• **Extracted records**:
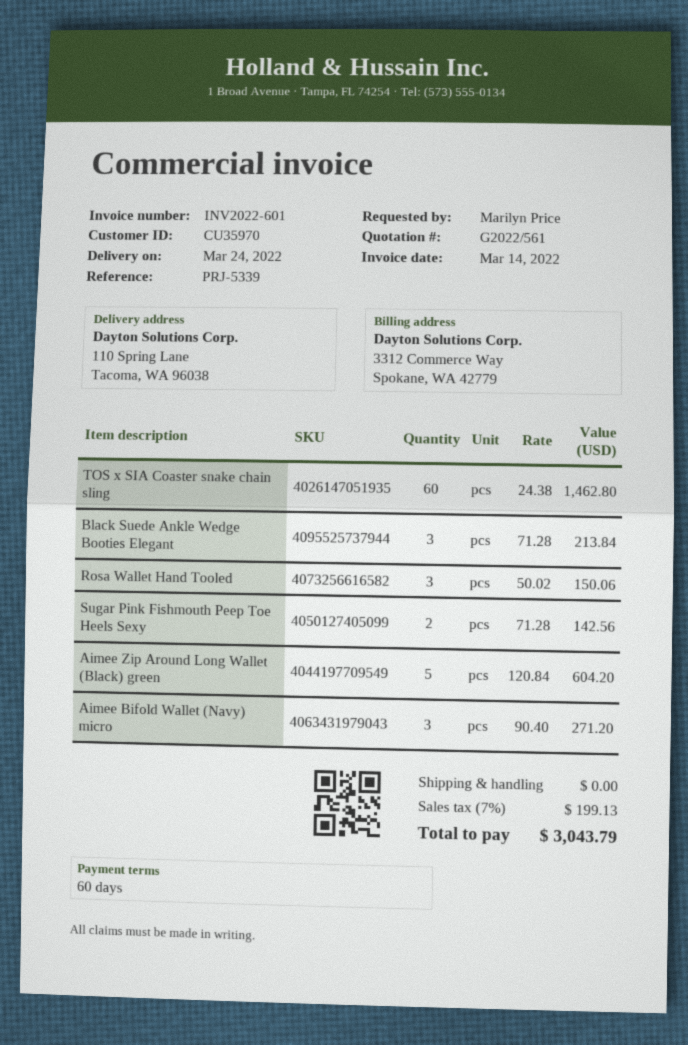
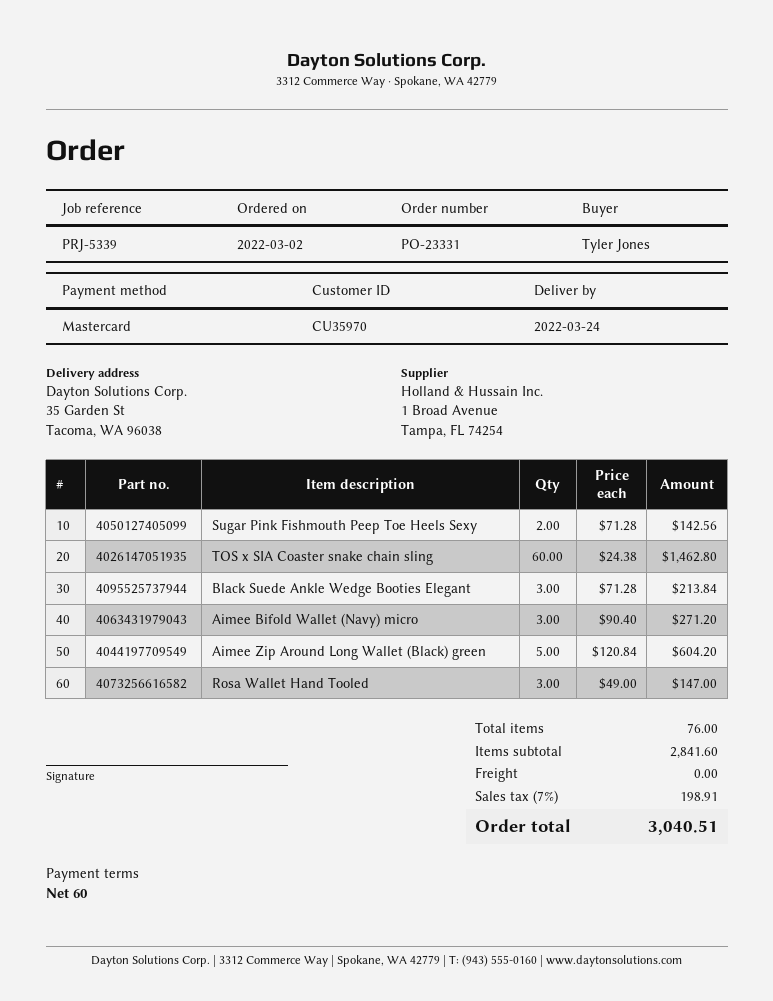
ordered by: Marilyn Price -> Tyler Jones
ship to: 110 Spring Lane, Tacoma, WA 96038 -> 35 Garden St, Tacoma, WA 96038
Rosa Wallet Hand Tooled: 3 x 50.02 = 150.06 -> 3 x 49.00 = 147.00
tax: 7% = 199.13 -> 7% = 198.91
total: 3043.79 -> 3040.51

• **Required work**:
Copy, word for word, the line that contains "Rosa Wallet Hand" and every line after it through the end of the records, and nothing else.

• **Reply to the exercise**:
Rosa Wallet Hand Tooled: 3 x 50.02 = 150.06 -> 3 x 49.00 = 147.00
tax: 7% = 199.13 -> 7% = 198.91
total: 3043.79 -> 3040.51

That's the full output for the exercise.